Experienced cops were barking into handheld radios, but I saw younger ones just standing around, blinking back tears.
In the center of the atrium, my eye fell on a mangle of twisted wood and melted wire—the remains of what looked like a piano. I spotted Niko Magitakos from the Bomb Squad crouched next to it. He had a look on his face that I will never forget. Something terrible like this, you pray it will never come.
I pushed my way over to Niko.
“The blast site,” he said, tossing a piece of charred wood in the piano pile. “Those bastards, those bastards, Lindsay. People were just having lunch here.”
I was no bomb expert, but I could see a ring of devastation—benches, trees, burn smears—the location of the casualties blasted out from the center of the atrium.
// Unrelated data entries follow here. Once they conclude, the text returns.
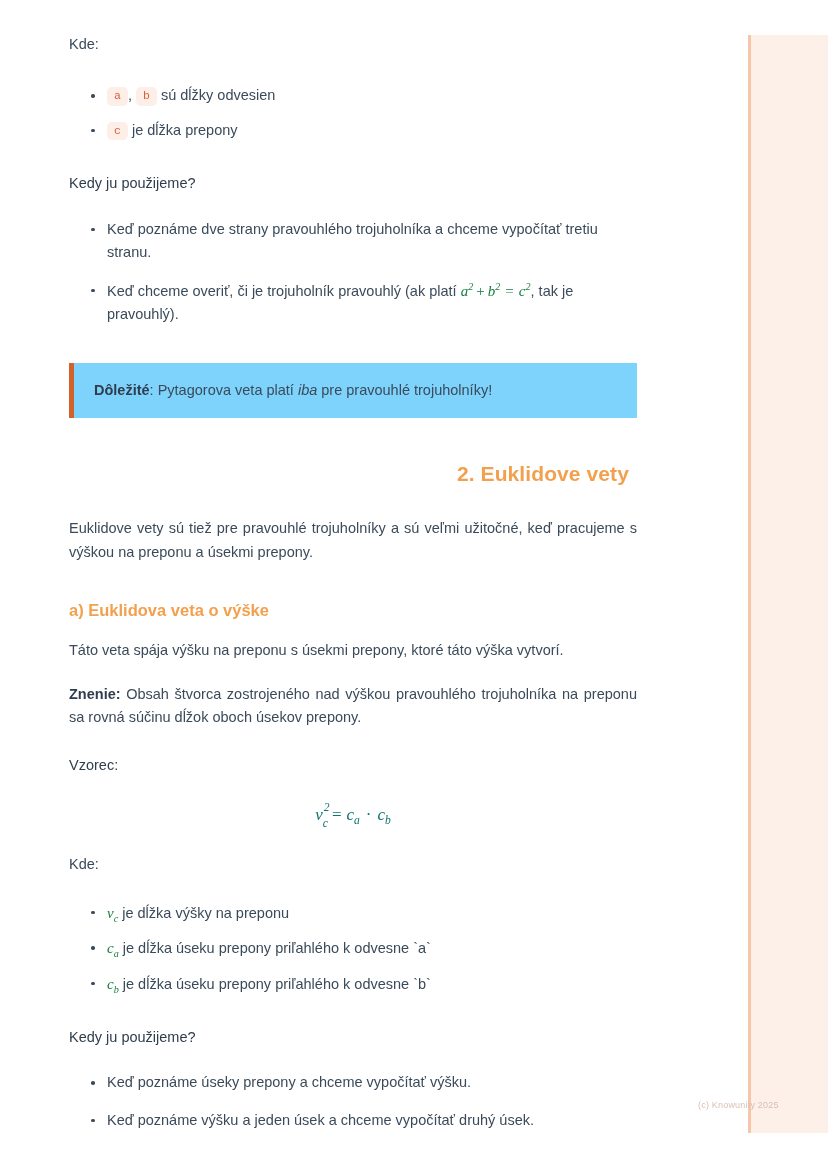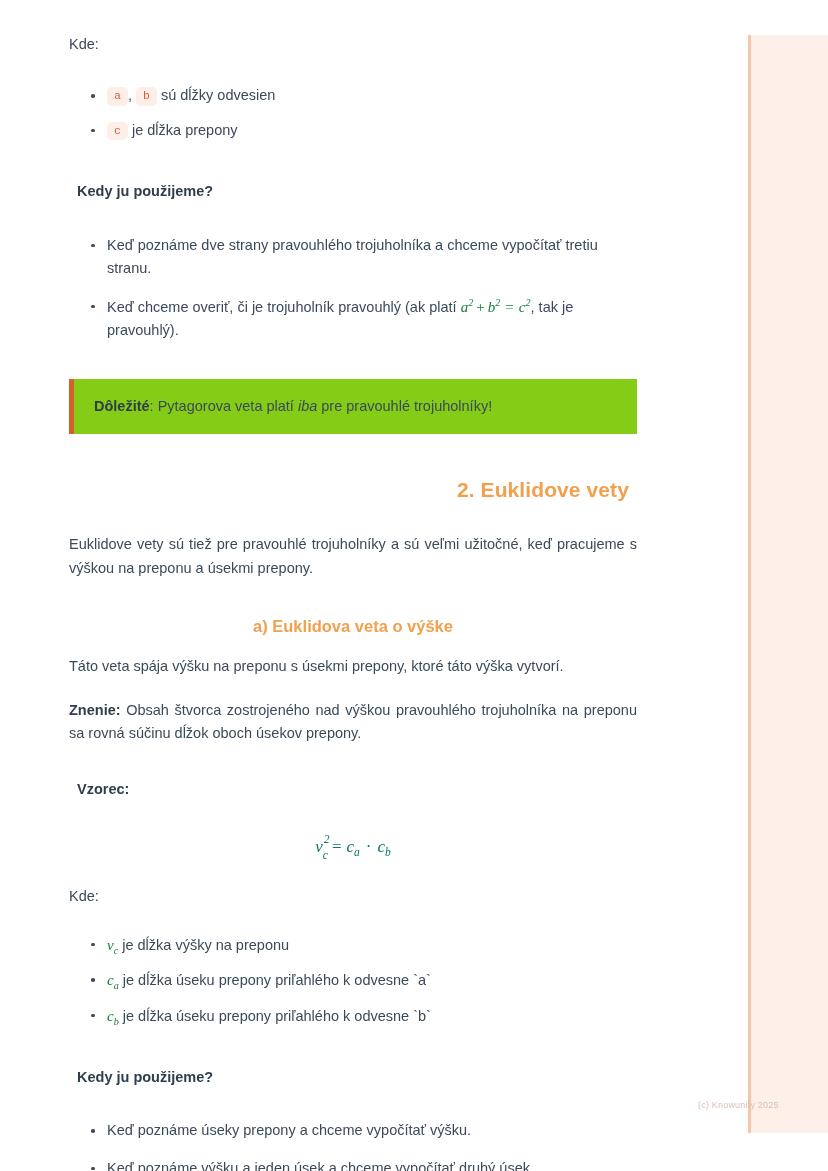--- a/index.html
+++ b/index.html
@@ -124,9 +124,9 @@
   }
   .strong-label {
     font-size: 14.5px;
-    font-weight: bold;
+    font-weight: normal;
     color: #2f3d4d;
-    margin: 8px;
+    margin: 0;
     line-height: 1.6;
   }
   .inline-strong { font-weight: bold; color: #2f3d4d; }

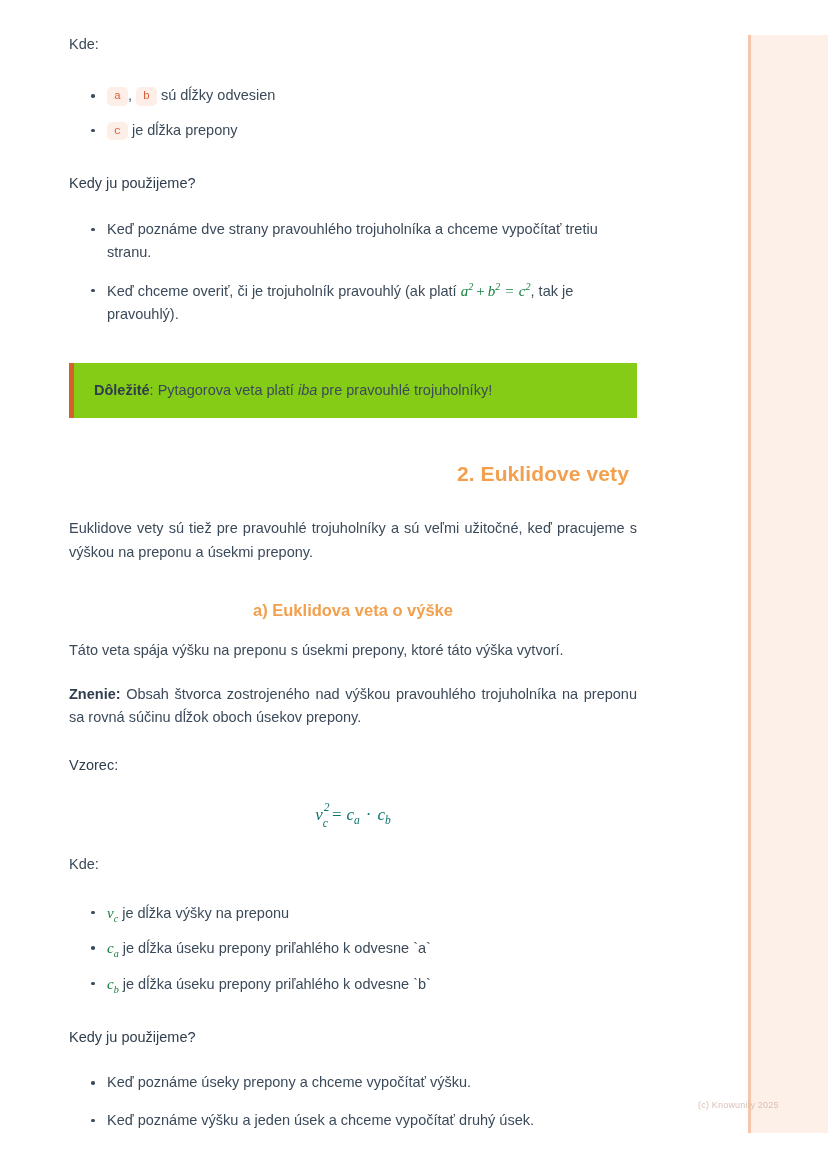--- a/index.html
+++ b/index.html
@@ -133,7 +133,7 @@
 
   
   .callout {
-    background: #84cc16;
+    background: #7dd3fc;
     border-left: 5px solid #d2622a;
     padding: 16px 18px 16px 20px;
     box-sizing: border-box;

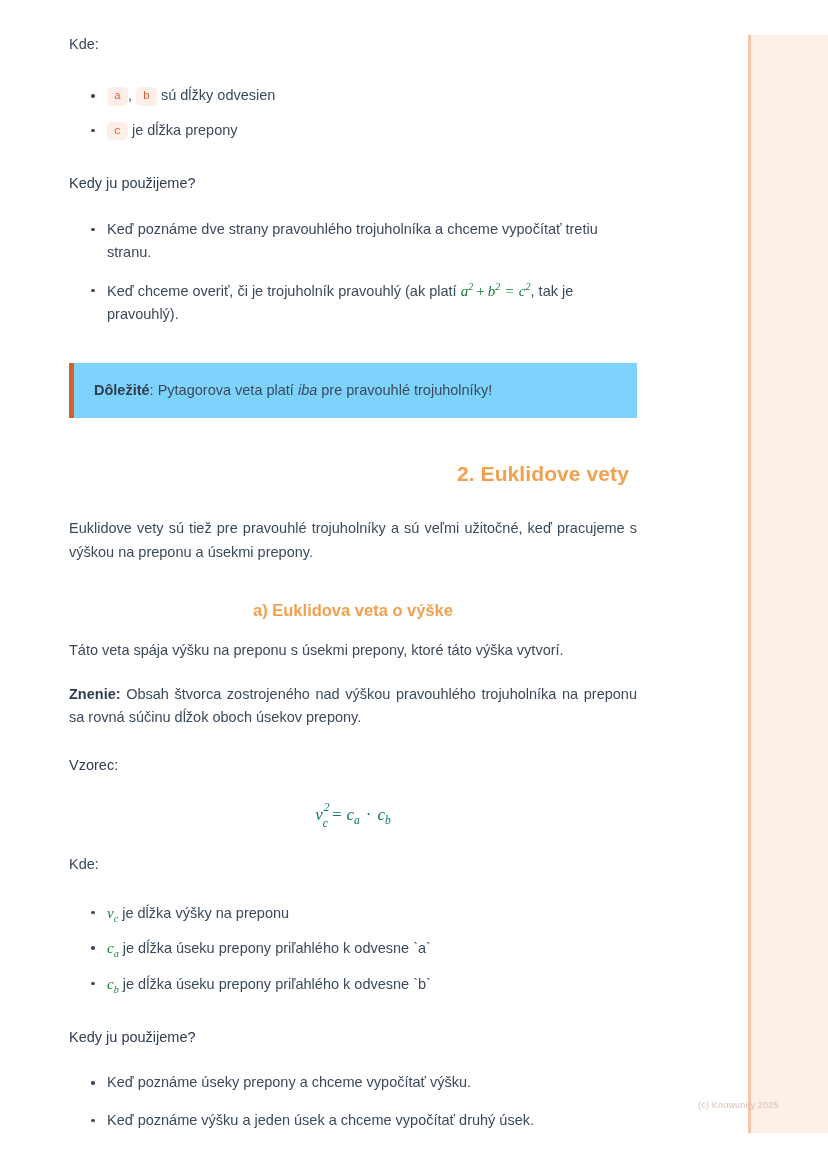--- a/index.html
+++ b/index.html
@@ -120,7 +120,6 @@
     color: #f3a04e;
     margin: 0;
     line-height: 1.3;
-    text-align: center;
   }
   .strong-label {
     font-size: 14.5px;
“Two witnesses say they saw a well-dressed black male. He left a briefcase under the piano and then split. My guess, it’s the same work as the Marina case. C-4, detonated electronically. Maybe by phone.”
A woman in a Bomb Squad jacket came running up, holding what looked like a fragment from a blown-apart leather case.
“Mark it,” Niko instructed her. “If we can find the handle, maybe there’ll even be a print.”
“Wait,” I said as she started to walk away. What she had found was a wide leather strap, the piece that closed over the top of a briefcase and buckled into the clasp. Two gold letters were monogrammed into the strap. AS.
A sickening feeling rose up inside me. They were fucking with us. They were mocking us. I knew what the letters stood for, of course.
A.S. August Spies. My cell phone went off and I grabbed it. Cindy was on the line. “Are you there, Lindsay?” she asked. “Are you okay?”
“I’m here. What’s up?”
“They took credit for the bombing,” she told me. “Somebody called it in to the paper. The caller said he was August Spies. He said, ‘Three more days, then watch out!’ He said this was just practice.”